> DATASET EXCERPTS
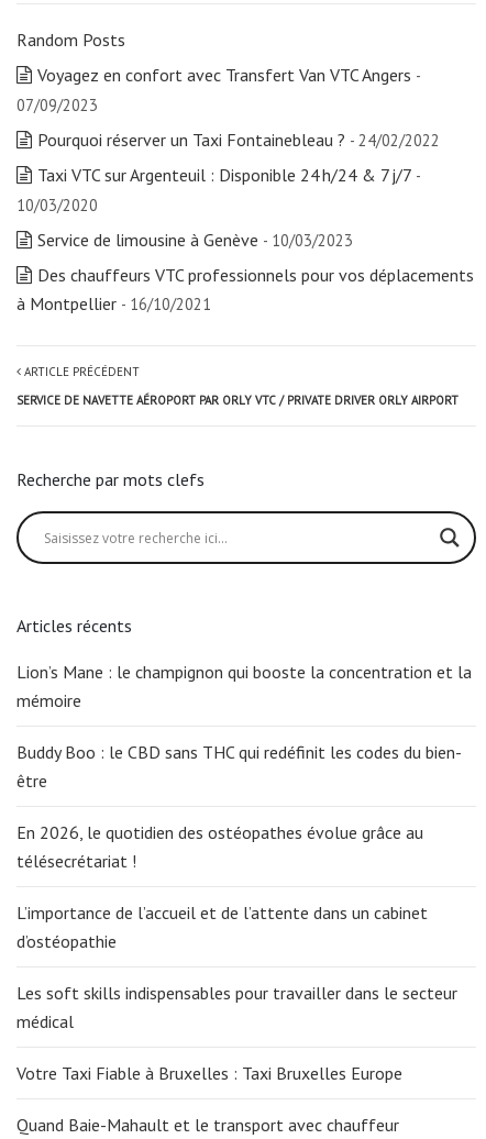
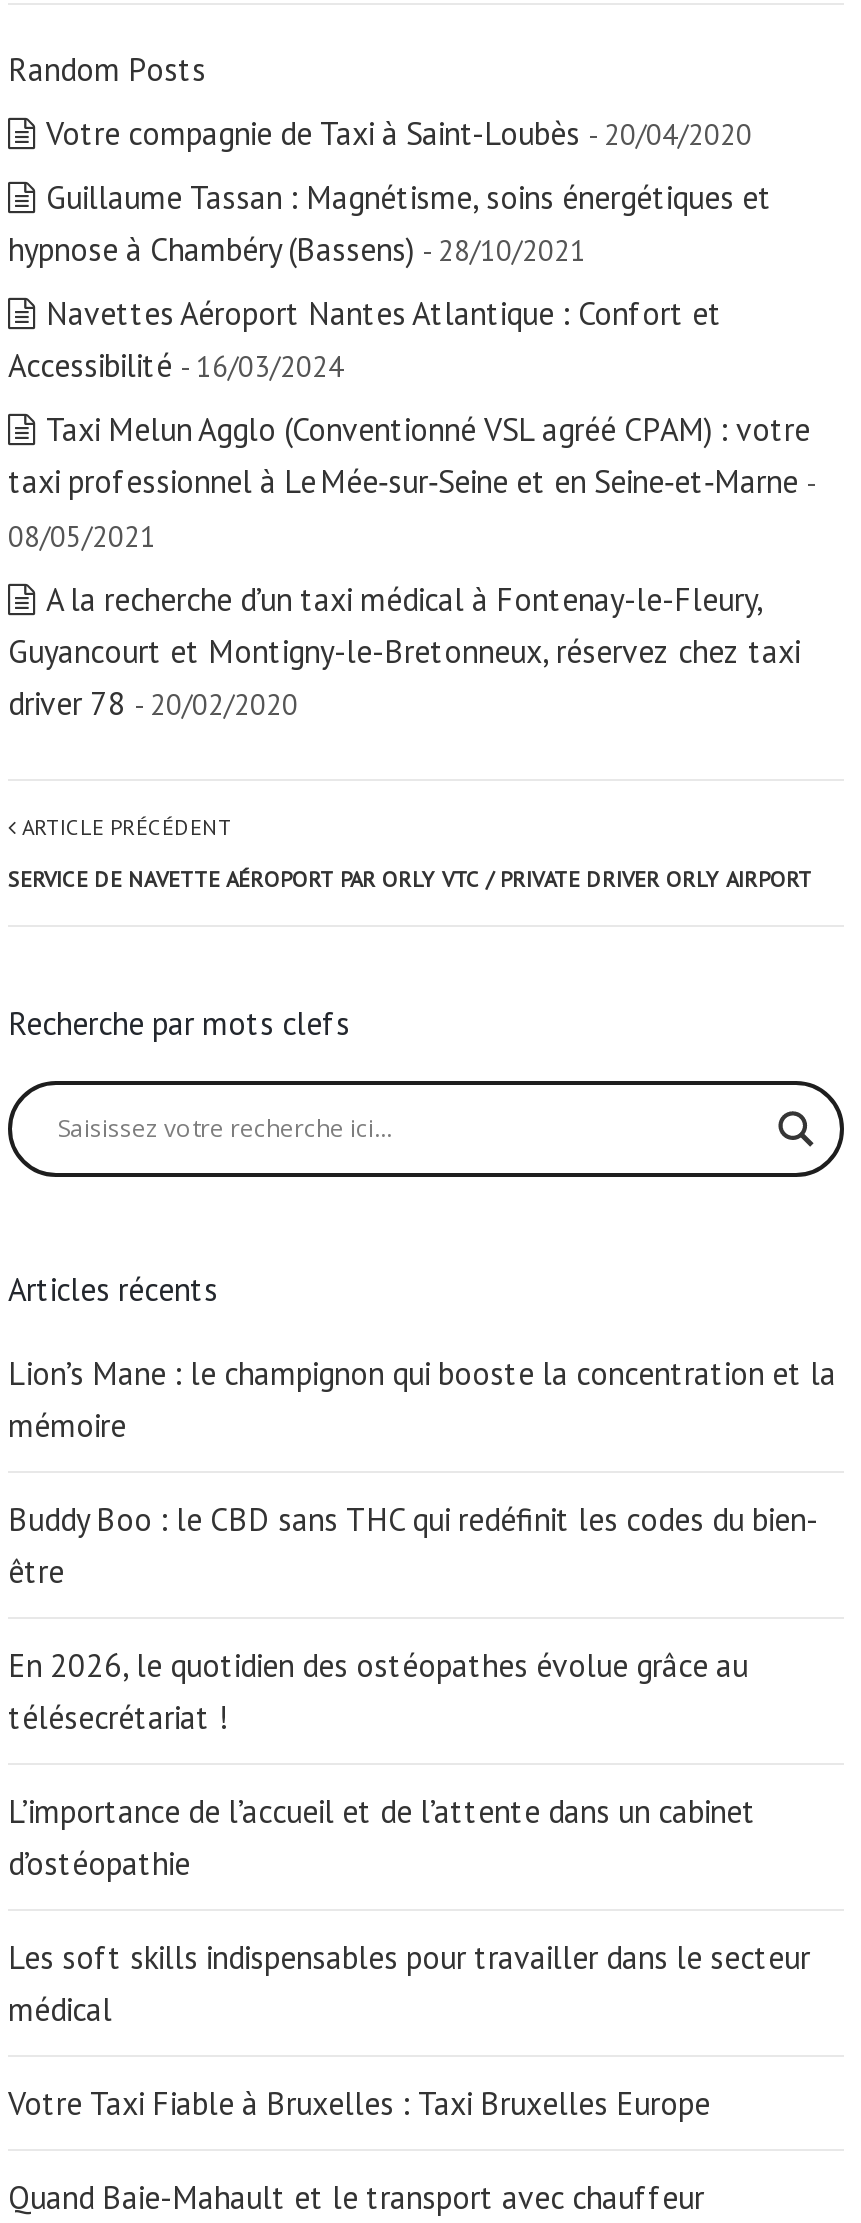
[16,64,420,115] Voyagez en confort avec Transfert Van VTC Angers - | 07/09/2023 -> [46,113,752,153] Votre compagnie de Taxi à Saint-Loubès - 20/04/2020
[37,129,440,151] Pourquoi réserver un Taxi Fontainebleau ? - 24/02/2022 -> [8,177,772,269] Guillaume Tassan : Magnétisme, soins énergétiques et | hypnose à Chambéry (Bassens) - 28/10/2021
[16,164,420,215] Taxi VTC sur Argenteuil : Disponible 24 h/24 & 7 j/7 - | 10/03/2020 -> [8,293,722,385] Navettes Aéroport Nantes Atlantique : Confort et | Accessibilité - 16/03/2024
[37,229,353,251] Service de limousine à Genève - 10/03/2023 -> [8,409,814,555] Taxi Melun Agglo (Conventionné VSL agréé CPAM) : votre | taxi professionnel à Le Mée‑sur‑Seine et en Seine‑et‑Marne - | 08/05/2021
[16,264,474,314] Des chauffeurs VTC professionnels pour vos déplacements | à Montpellier - 16/10/2021 -> [8,579,800,723] A la recherche d’un taxi médical à Fontenay-le-Fleury, | Guyancourt et Montigny-le-Bretonneux, réservez chez taxi | driver 78 - 20/02/2020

> INSTRUCTIONS TO FOLLOW
Leaving out only the pictures, retype every record exactly.

> EXERCISE OUTPUT
[16,64,420,115] Voyagez en confort avec Transfert Van VTC Angers - | 07/09/2023 -> [46,113,752,153] Votre compagnie de Taxi à Saint-Loubès - 20/04/2020
[37,129,440,151] Pourquoi réserver un Taxi Fontainebleau ? - 24/02/2022 -> [8,177,772,269] Guillaume Tassan : Magnétisme, soins énergétiques et | hypnose à Chambéry (Bassens) - 28/10/2021
[16,164,420,215] Taxi VTC sur Argenteuil : Disponible 24 h/24 & 7 j/7 - | 10/03/2020 -> [8,293,722,385] Navettes Aéroport Nantes Atlantique : Confort et | Accessibilité - 16/03/2024
[37,229,353,251] Service de limousine à Genève - 10/03/2023 -> [8,409,814,555] Taxi Melun Agglo (Conventionné VSL agréé CPAM) : votre | taxi professionnel à Le Mée‑sur‑Seine et en Seine‑et‑Marne - | 08/05/2021
[16,264,474,314] Des chauffeurs VTC professionnels pour vos déplacements | à Montpellier - 16/10/2021 -> [8,579,800,723] A la recherche d’un taxi médical à Fontenay-le-Fleury, | Guyancourt et Montigny-le-Bretonneux, réservez chez taxi | driver 78 - 20/02/2020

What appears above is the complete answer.